[Change detection outputs]

● ● ● ● ● ● ●

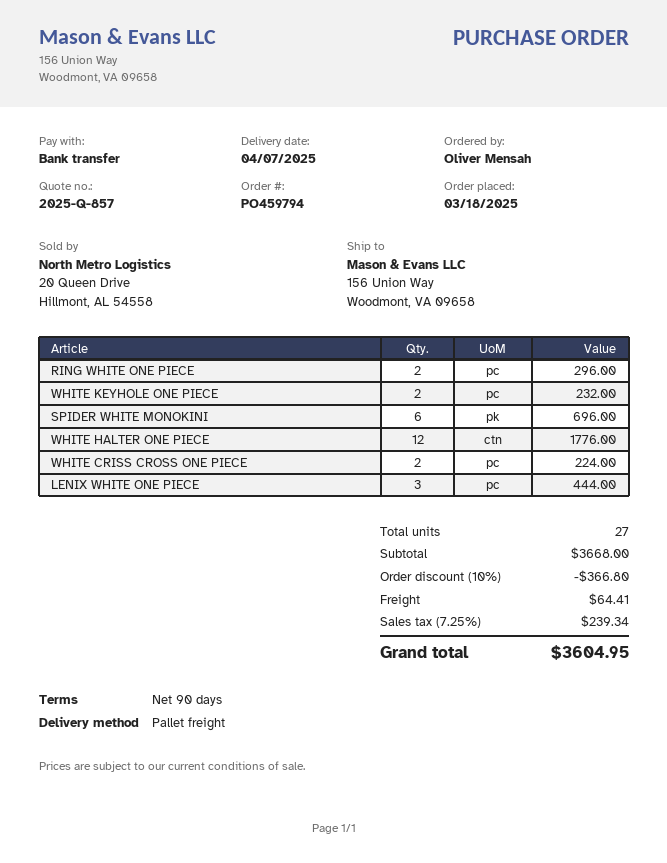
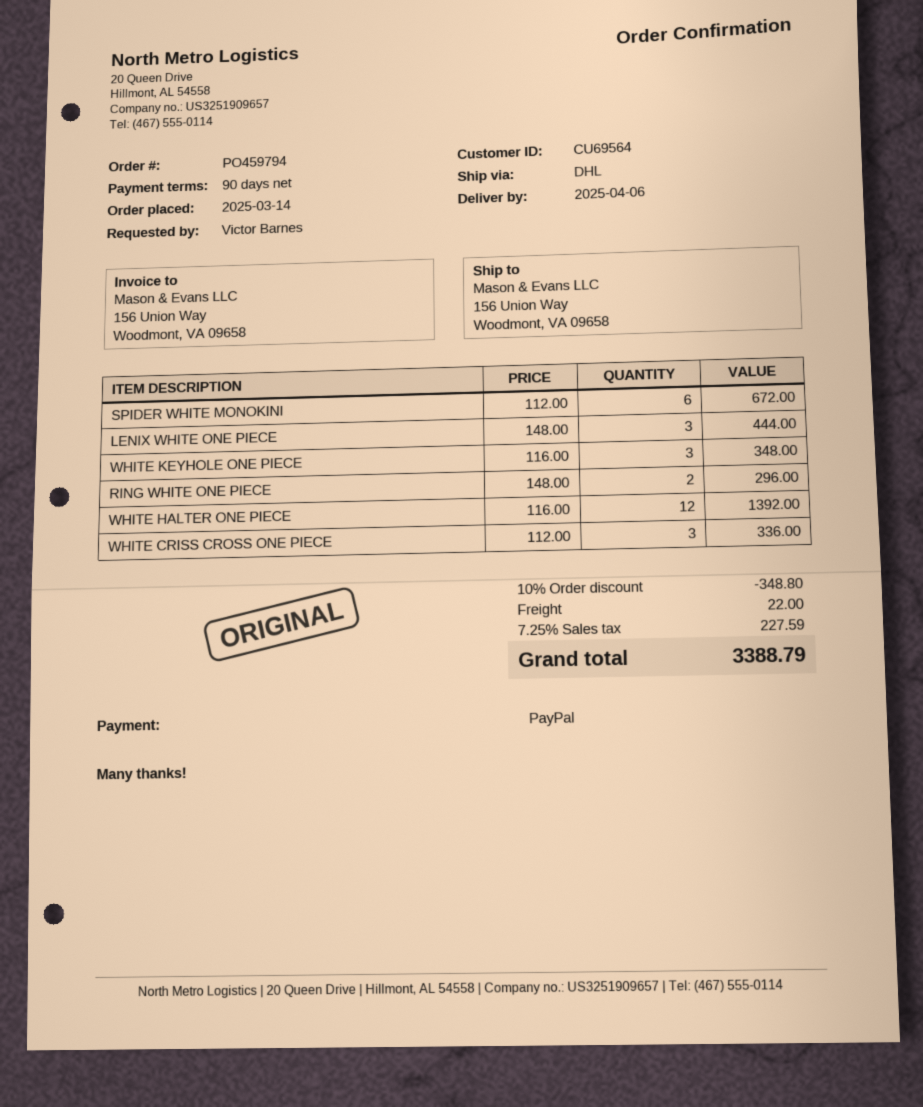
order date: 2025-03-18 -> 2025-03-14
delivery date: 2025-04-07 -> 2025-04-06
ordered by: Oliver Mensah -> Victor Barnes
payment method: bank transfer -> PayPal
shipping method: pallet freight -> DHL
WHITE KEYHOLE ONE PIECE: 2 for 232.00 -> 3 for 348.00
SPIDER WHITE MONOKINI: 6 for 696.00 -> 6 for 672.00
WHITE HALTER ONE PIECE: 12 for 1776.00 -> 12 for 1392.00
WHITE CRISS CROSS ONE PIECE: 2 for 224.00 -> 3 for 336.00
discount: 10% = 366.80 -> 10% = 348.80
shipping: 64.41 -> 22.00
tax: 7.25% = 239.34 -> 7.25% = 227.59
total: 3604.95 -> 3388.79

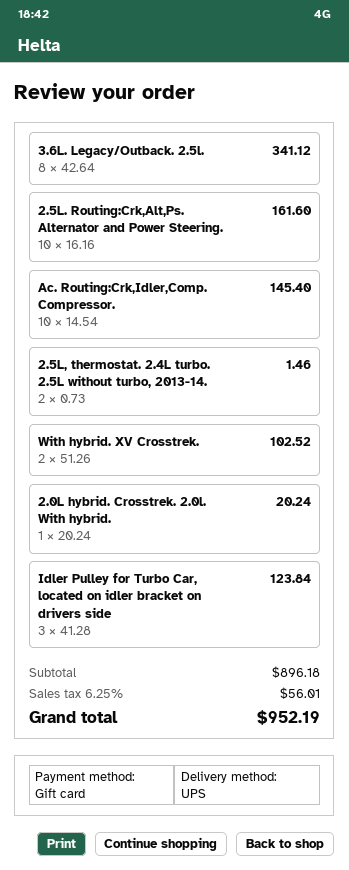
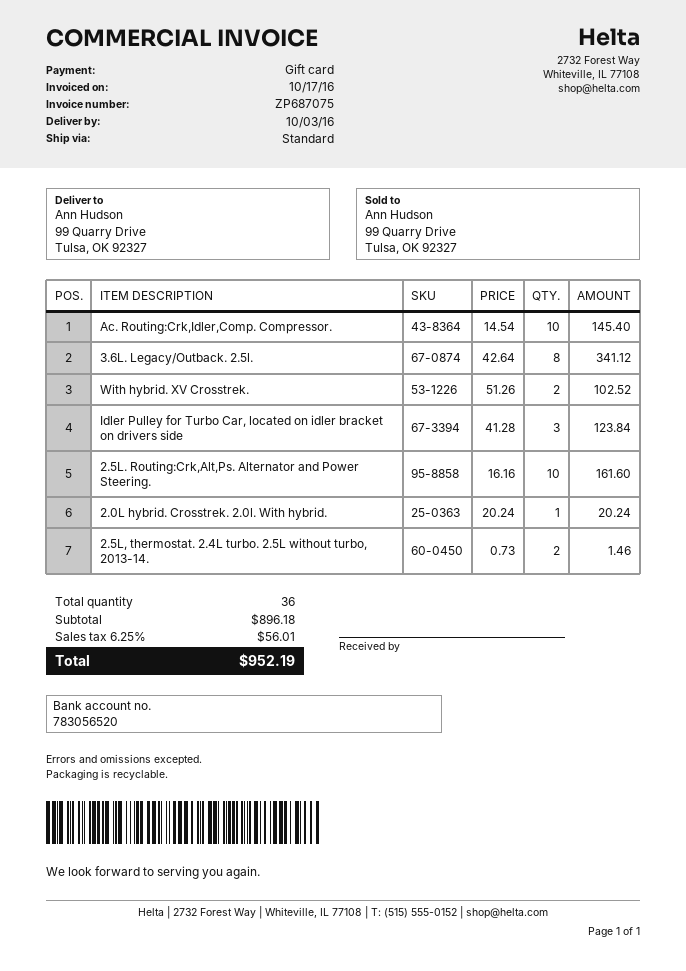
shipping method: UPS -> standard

● ● ● ● ● ● ●

Copy the data verbatim, skipping any image it holds.

WRITTEN SOLUTION:
order date: 2025-03-18 -> 2025-03-14
delivery date: 2025-04-07 -> 2025-04-06
ordered by: Oliver Mensah -> Victor Barnes
payment method: bank transfer -> PayPal
shipping method: pallet freight -> DHL
WHITE KEYHOLE ONE PIECE: 2 for 232.00 -> 3 for 348.00
SPIDER WHITE MONOKINI: 6 for 696.00 -> 6 for 672.00
WHITE HALTER ONE PIECE: 12 for 1776.00 -> 12 for 1392.00
WHITE CRISS CROSS ONE PIECE: 2 for 224.00 -> 3 for 336.00
discount: 10% = 366.80 -> 10% = 348.80
shipping: 64.41 -> 22.00
tax: 7.25% = 239.34 -> 7.25% = 227.59
total: 3604.95 -> 3388.79

shipping method: UPS -> standard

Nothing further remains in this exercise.